侵入者を知らせる妖糸を以前から店の周囲に張り巡らせている彼にとって、この人形のおかげで特別防犯が高まるというわけでもなかった。けれど、妖糸一本減らすくらいの機能はあるだろう、と見込んだのである。千分の一ミクロン以下の、糸一本分の価値。それが大きいのか小さいのか、せつら本人以外誰も計り知れないだろう。
「構わないよ」
ダミーは了承した。それが名誉であるかのような頷き方だった。
ダミーを引き連れて、せつらは病室の外へ出た。大理石のように白く輝く廊下がある。せつらが扇動する形で、裏口を目指した。
廊下の向こうへ糸を飛ばし、他者の気配を探りながら進んだ。しかし、それをくぐり抜ける者がいた。
せつらが足を止める。霧がかかったかのように果ての見えない廊下の先から、白い影が滲むように現れる。その影の懐で、銀色に瞬くものがあった。
せつらは抵抗しなかった。真っ直ぐに向かってきた針金が、黒衣の魔人を避けて、その背後にいるダミーの体を貫く。崩れ落ちる音を耳にしても、せつらは振り返らずに正面を見据えていた。
白いケープを揺らめかせて、オリジナルのメフィストが距離を縮める。逆光によって、その表情は窺い知れない。けれど、笑っているようにせつらには思えた。
「悪趣味だな」
メフィストの足が止まる。
「見せしめみたいに殺さなくても良かっただろう」
「それは君に危害を加えた」
穏やかな声だった。楽し気にさえ聞こえた。けれど、怒りを無理やり抑え込んでいるような不気味さを感じるのは何故だろう。
「気付いていただろう、君も」
せつらは首をすくめた。
分かっていた。
彼が眠っている間、その黒衣の下に白い手を忍び込ませたことも、気づかれないように不埒な行いをしていることも。
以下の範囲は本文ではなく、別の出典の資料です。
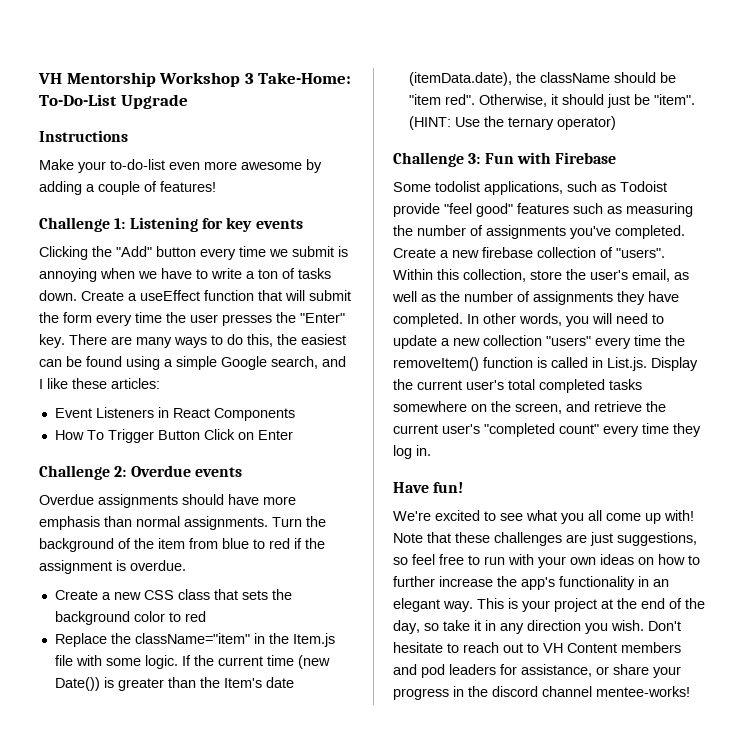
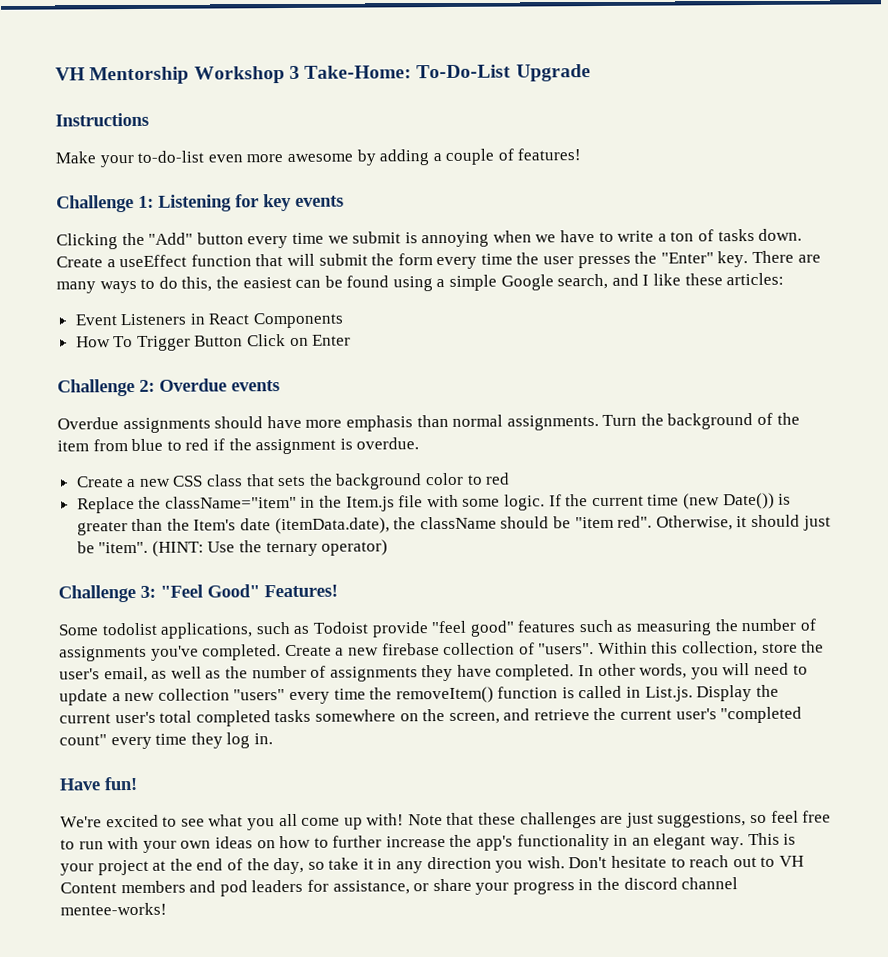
[484,152,617,164] Fun with Firebase -> [160,584,338,598] "Feel Good" Features!

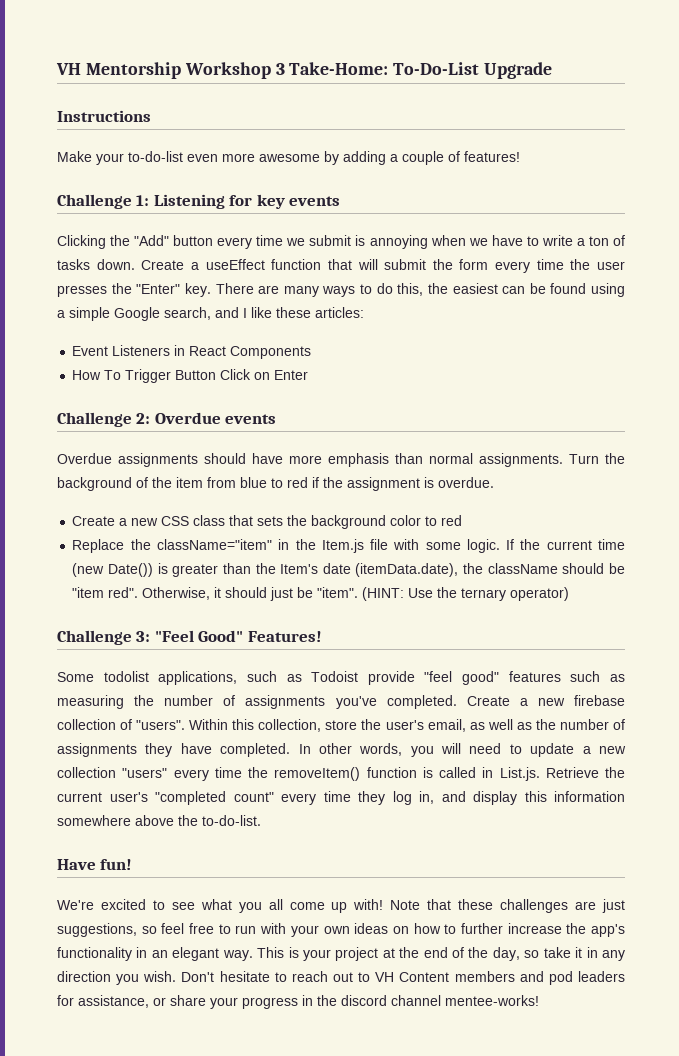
[696,684,779,702] [59,708,590,727] Display the current user's total completed tasks somewhere on the screen, and retrieve -> [545,767,599,778] Retrieve
[253,733,273,745] in. -> [419,791,625,805] [57,815,261,826] in, and display this information somewhere above the to-do-list.

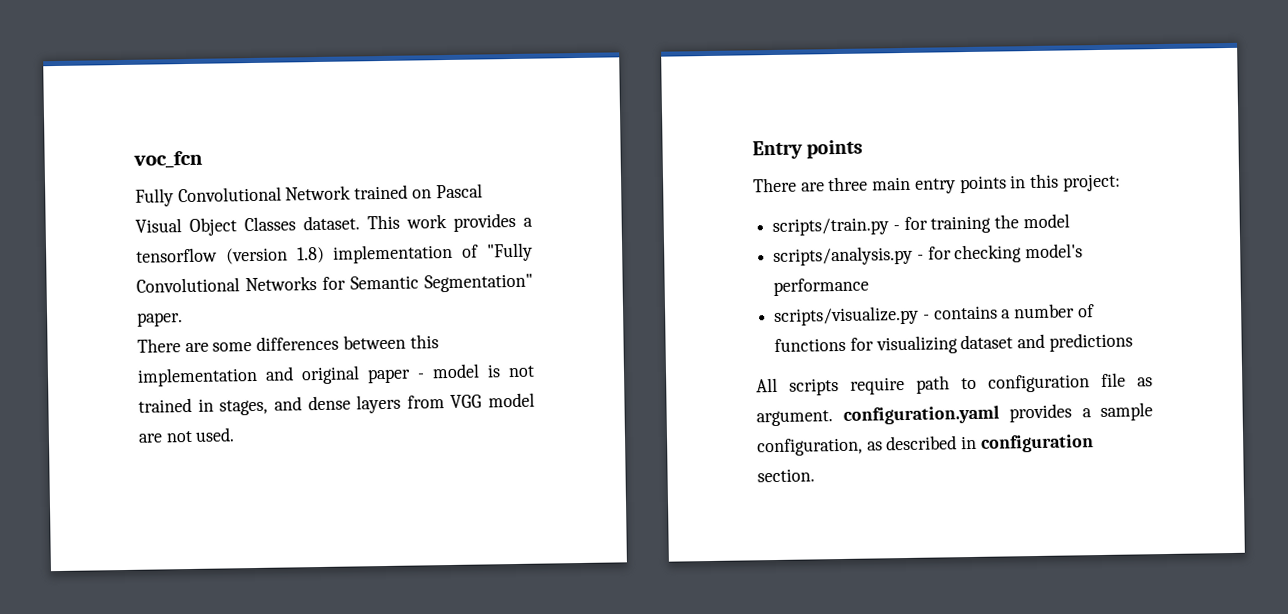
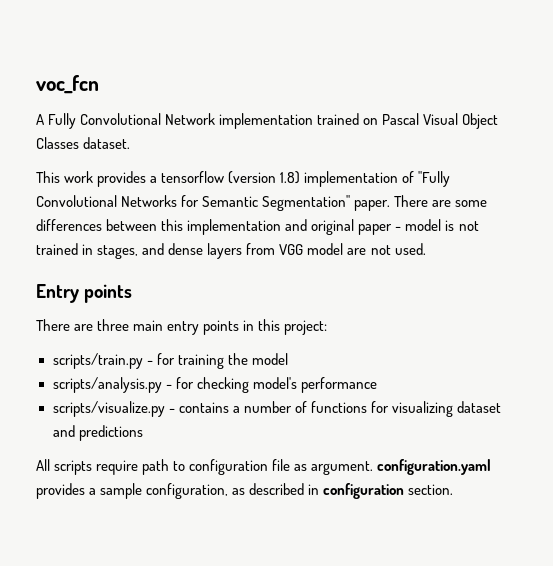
(203, 159) none -> [36,114,44,125] A
(352, 193) none -> [219,113,314,129] implementation
(360, 223) none -> (131, 143) //
(183, 319) // -> (391, 205) none

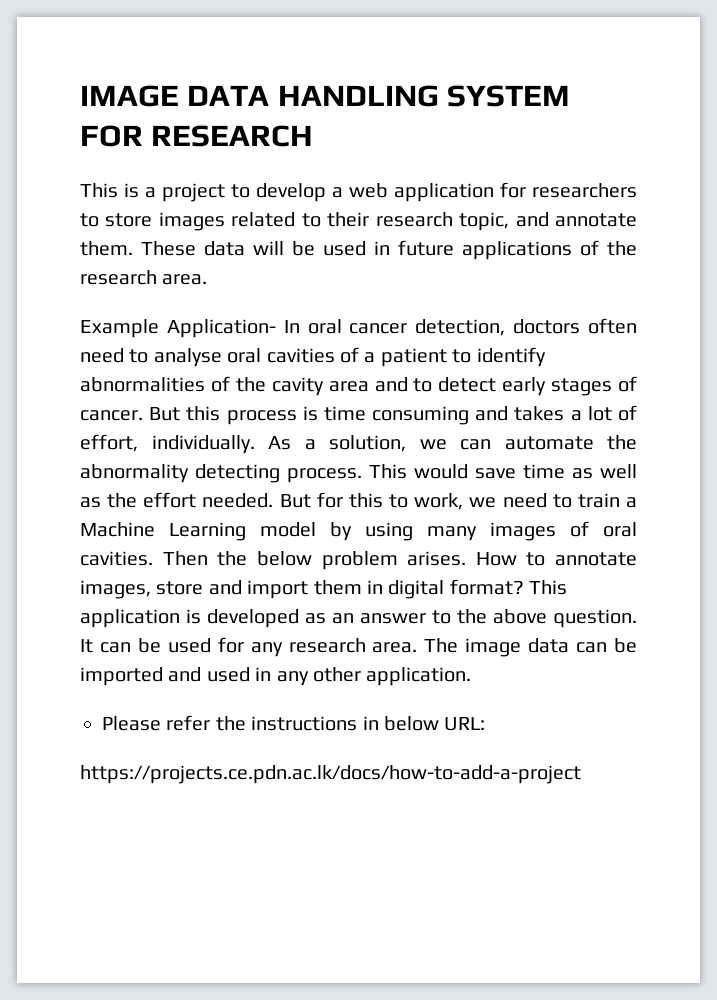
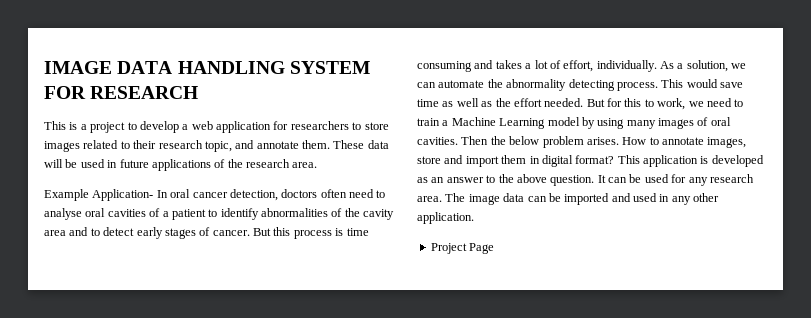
[102,715,486,731] [80,765,581,784] Please refer the instructions in below URL: // https://projects.ce.pdn.ac.lk/docs/how-to-add-a-project -> [430,243,495,254] Project Page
「本人の了承を得ない性的行為は、加害に当たるからね」
せつらが振り返る。どのような現象が起きたのか、そこに横たわっているはずのダミーは体だけを消滅させて、白いケープだけが取り残されていた。
拾い上げると、それはせつらの手の中で白木蓮の花びらのように見えた。
せつらは芒と立ち尽くしたまま、ダミーの言葉を思い出す。情けが欲しい、と言っていたような気がした。なんの感慨も湧かなかった。けれど、果たすべき約束のような気がした。
身じろぎ一つしない抜け殻へ、白い顔が沈み込む。
ケープの表面に、口づけをした。甘やかな死臭が鼻を掠める。
聖遺物じみたそれが、歓喜に打ち震えたように見えた。